Ninette is a 2005 Spanish romantic comedy-drama film directed by José Luis Garci. It is based on the plays Ninette y un señor de Murcia and Ninette, modas de París by Miguel Mihura.

The film had 7 Goya Award nominations and one win.

==Plot==
Ninette Sánchez is an intelligent, sexy, charming and spontaneous Parisian girl, daughter of Spanish republican exiles, working in the Galeries Lafayette. Her ingenuousness and beauty charm Andrés, a humble Spanish vendor of religious items from Murcia, who is staying with her family after he came to Paris to meet "easy" French women. Andrés falls for her many charms.
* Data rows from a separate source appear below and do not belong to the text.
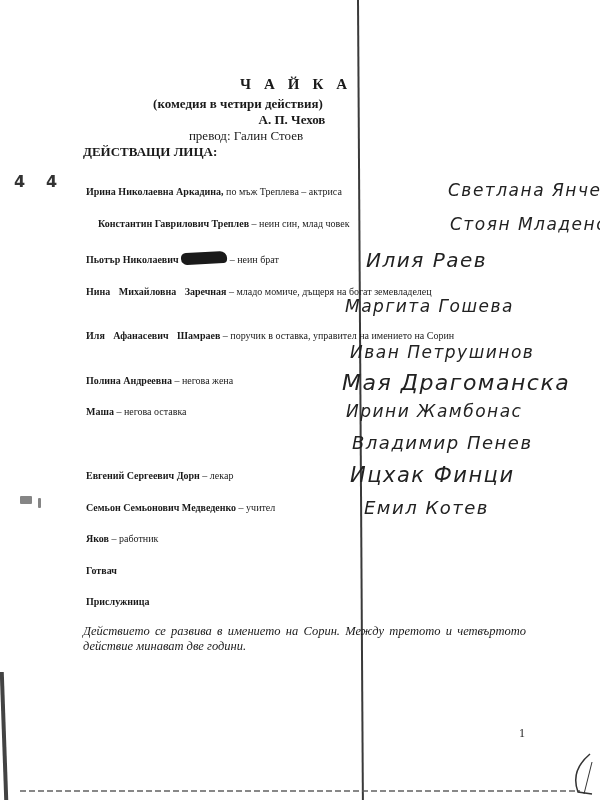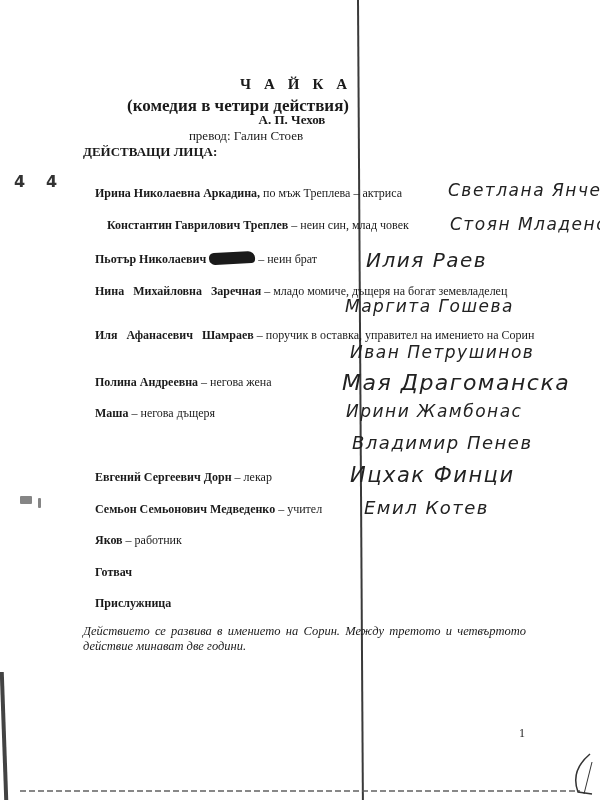--- a/index.html
+++ b/index.html
@@ -26,30 +26,30 @@
     }
     .corner-curl {
       position: absolute; right: 6px; top: 752px; width: 24px; height: 44px;
     }
     .speck { position: absolute; background: #333; border-radius: 1px; }
 
     .title {
       position: absolute; top: 76px; left: 0; width: 600px; text-align: center;
       font-size: 15px; font-weight: bold; letter-spacing: 13px; padding-left: 0;
     }
-    .subtitle { position: absolute; top: 96px; left: 0; width: 476px; text-align: center; font-size: 17px; font-weight: bold; }
+    .subtitle { position: absolute; top: 96px; left: 0; width: 476px; text-align: center; font-size: 13px; font-weight: bold; }
     .author   { position: absolute; top: 112px; left: 0; width: 584px; text-align: center; font-size: 13px; font-weight: bold; }
     .translator { position: absolute; top: 128px; left: 0; width: 492px; text-align: center; font-size: 13px; }
 
     .section-heading {
       position: absolute; top: 144px; left: 83px; font-size: 13px; font-weight: bold;
     }
 
     .char {
-      position: absolute; left: 95px; font-size: 12px; white-space: nowrap;
+      position: absolute; left: 86px; font-size: 10px; white-space: nowrap;
     }
     .char .name { font-weight: bold; }
     .char.wrap { white-space: normal; width: 443px; text-align: justify; line-height: 15px; }
     .char.wrap .name { word-spacing: 6px; }
 
     .redact {
       display: inline-block; width: 46px; height: 12px; background: #1a1a1a;
       border-radius: 5px 7px 4px 6px; vertical-align: -1px; transform: rotate(-3deg);
     }
 
@@ -118,21 +118,21 @@
     <span class="name">Иля Афанасевич Шамраев</span><span> – поручик в оставка, управител на имението на Сорин</span>
   </div>
   <div class="hand" style="left:350px; top:342px;">Иван Петрушинов</div>
 
   <div class="char" style="top:375px;">
     <span class="name">Полина Андреевна</span><span> – негова жена</span>
   </div>
   <div class="hand" style="left:342px; top:370px; font-size:22px;">Мая Драгоманска</div>
 
   <div class="char" style="top:406px;">
-    <span class="name">Маша</span><span> – негова дъщеря</span>
+    <span class="name">Маша</span><span> – негова оставка</span>
   </div>
   <div class="hand" style="left:346px; top:401px;">Ирини Жамбонас</div>
 
   <div class="hand" style="left:352px; top:432px; font-size:18px;">Владимир Пенев</div>
 
   <div class="char" style="top:470px;">
     <span class="name">Евгений Сергеевич Дорн</span><span> – лекар</span>
   </div>
   <div class="hand" style="left:350px; top:463px; font-size:21px;">Ицхак Финци</div>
Unfortunately, Ninette's parents, Pierre and Bernarda, do not take the news well when Ninette announces that she is pregnant.

==Cast==
- Carlos Hipólito as Andrés
- Elsa Pataky as Alejandra 'Ninette'
- Enrique Villén as Armando
- Beatriz Carvajal as Madame Bernarda
- Fernando Delgado as Monsieur Pierre
- Mar Regueras as Maruja
- Miguel Rellán as Don Roque
- Javivi as Vecino de Ninette / Director del hotel
- Carlos Iglesias as Jugador de mus
- Eduardo Gómez as Jugador de mus
- Jorge Roelas as Jugador de mus
- Luis José Ventin as (billed as Luis Ventín)
- María Elena Flores as Melchora

==DVD release==
 Ninette is available in Region 2 DVD in Spanish with English subtitles.

== Screenings ==
The film was screened in Madrid in 2024 in a retrospective of Garci's work.